No judgment structure available for this case.

District Court


New South Wales

  • Amendment notes
Medium Neutral Citation: Bjelecic v Lawcover Insurance Pty Limited [2016] NSWDC 152
Hearing dates:8 and 9 March 2016
Date of orders: 09 March 2016
Decision date: 09 March 2016
Jurisdiction:Civil
Before: Gibson DCJ
Decision:

(1) Vacate the JusticeLink order dated 16 December 2015 for the first and second defendants to pay the judgment sum of $51,431.
(2) In accordance with paragraph 35 of Delaney DCJ’s reasons, enter judgment in favour of the second defendant against the plaintiff.
(3) Judgment for the plaintiff for $51,431 against the first defendant.
(4) The first defendant is to pay the plaintiff’s costs to be assessed or agreed on the ordinary basis, up to and including 16 April 2015.
(5) The plaintiff is to pay the first defendant’s costs to be assessed or agreed on an indemnity basis, from on and after 17 April 2015.
(6) The plaintiff is to pay the second defendant’s costs to be assessed or agreed on the ordinary basis, up to and including 16 April 2015.
(7) The plaintiff is to pay the second defendant’s costs to be assessed or agreed on an indemnity basis, from on and after 17 April 2015.

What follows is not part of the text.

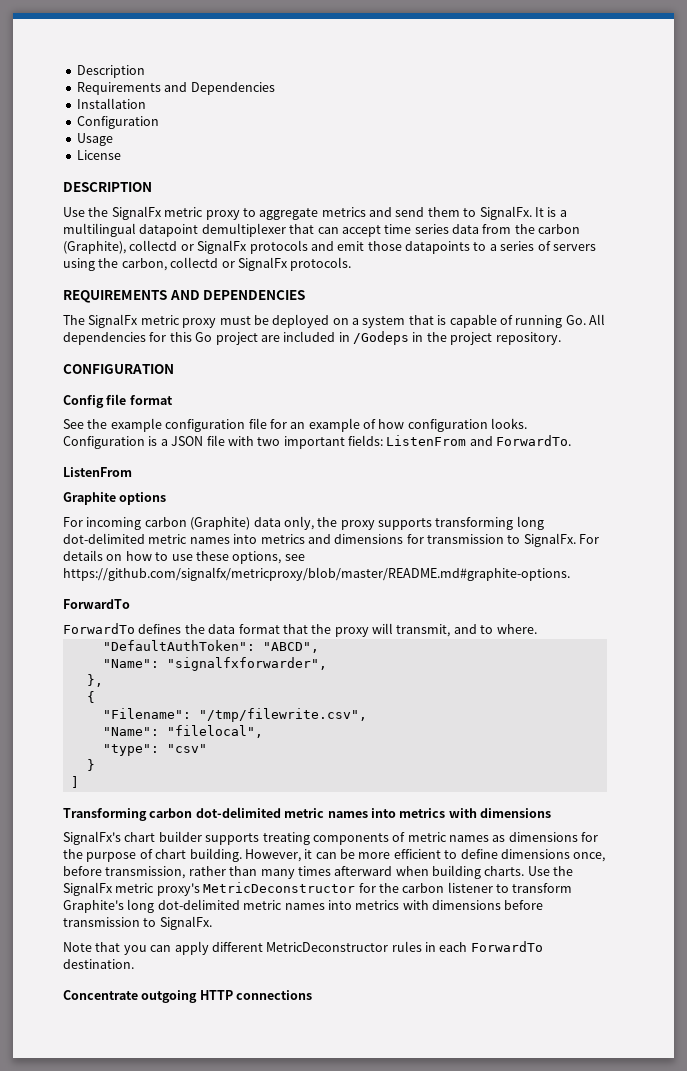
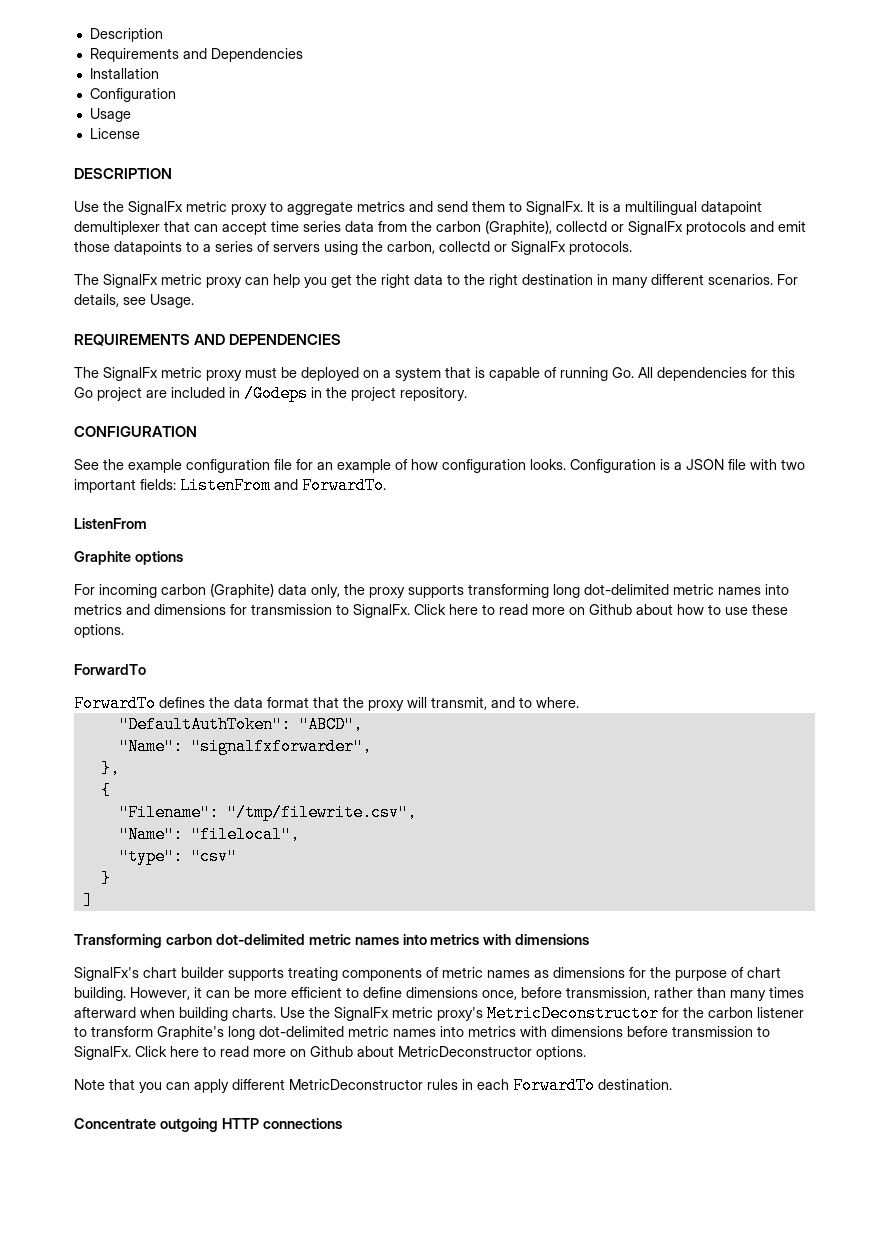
(352, 264) none -> [74,274,798,288] [74,294,194,308] // The SignalFx metric proxy can help you get the right data to the right destination in many different scenarios. For details, see Usage.
[63,394,173,408] // Config file format -> (197, 431) none
[579,534,600,544] [63,550,123,561] For details on -> [414,604,673,615] Click here to read more on Github about
[232,551,305,564] [63,567,570,581] options, see https://github.com/signalfx/metricproxy/blob/master/README.md#graphite-options. -> [74,624,124,638] options.
(212, 923) none -> [135,1046,586,1060] Click here to read more on Github about MetricDeconstructor options.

Catchwords: PRACTICE AND PROCEDURE – proceedings in which one defendant is successful and another unsuccessful recorded by the hearing judge and on Justicelink as judgment for the plaintiff against the “defendant” together with an order that the “defendant” pay the plaintiff’s costs - application by both parties under slip rule (UCPR r 36.17) and/or UCPR r 36.16(1) or (3A) for correction of orders by the hearing judge – orders made to correct the hearing judge’s orders to give judgment in favour of the second defendant against the plaintiff together with costs and for judgment for the plaintiff and costs as against the first defendant only – additional application during the hearing by plaintiff under UCPR rr 36.16(1), (3A) and 36.17 to vary parts of the judgment sum awarded by the hearing judge from the judgment sum entered on 15 December 2015 ($51,431) to $111,782.00 on the basis of asserted mathematical and factual errors by the hearing judge – whether UCPR r 36.16 application brought within time – whether asserted errors capable of correction under either UCPR rr 36.16 or 36.17 – asserted errors by hearing judge involved findings of fact and law and should be the subject of appeal rather than correction under either UCPR rr 36.16 or 36.17 – costs - application by both defendants for indemnity costs by reason of a Calderbank offer granted
Legislation Cited: Civil Procedure Act 2005 (NSW) ss 56 - 62
Corporations Act 2001 (Cth) s 601AG
Legal Profession Act 2004 (NSW)
Limitation Act 1969 (NSW) s 14
Uniform Civil Procedure Rules 2005 (NSW) rr 36.15, 36.16, 36.17
Cases Cited: AT v Commissioner of Police (No 2) [2010] NSWCA 337
Bjelecic v Lawcover Insurance Pty Limited (District Court of New South Wales, Delaney DCJ, 15 December 2015, unreported)
Calderbank v Calderbank [1975] 3 All ER 333
Coren v Master Builders Association of New South Wales Pty Ltd [2014] NSWCA 244
Federal Capital Press of Australia Pty Ltd v Balzola [2015] NSWCA 285
Newmont Yandal Operations Pty Ltd v J Aron Corp (2007) 70 NSWLR 411
Category:Procedural and other rulings
Parties: Plaintiff: Rada Bjelecic
First Defendant: Lawcover Insurance Pty Limited (ABN 15 095 082 509)
Second Defendant: Peter Christopher Antoniou
Representation:

Counsel:
Plaintiff: Mr J Wilson
Defendants: Mr S Longhurst

  Solicitors:
Plaintiff: Russell McLelland Brown Lawyers (Wollongong)
Defendants: Yeldham Price O’Brien Lusk
File Number(s):2014/28102
Publication restriction:None

Judgment

The applications before the court

  1. The applications before the court are as follows:

  1. The defendants’ application (by notice of motion filed on 22 December 2015) under r 36.16(1) Uniform Civil Procedure Rules 2005 (NSW) (“UCPR”), or alternatively r 36.16(3A), for the correction of Judge Delaney’s judgment by omitting paragraphs 88 and 89 and replacing them with the following paragraphs:

“88. There will be a verdict and judgment for the plaintiff on liability and damages for $51,431 against the first defendant.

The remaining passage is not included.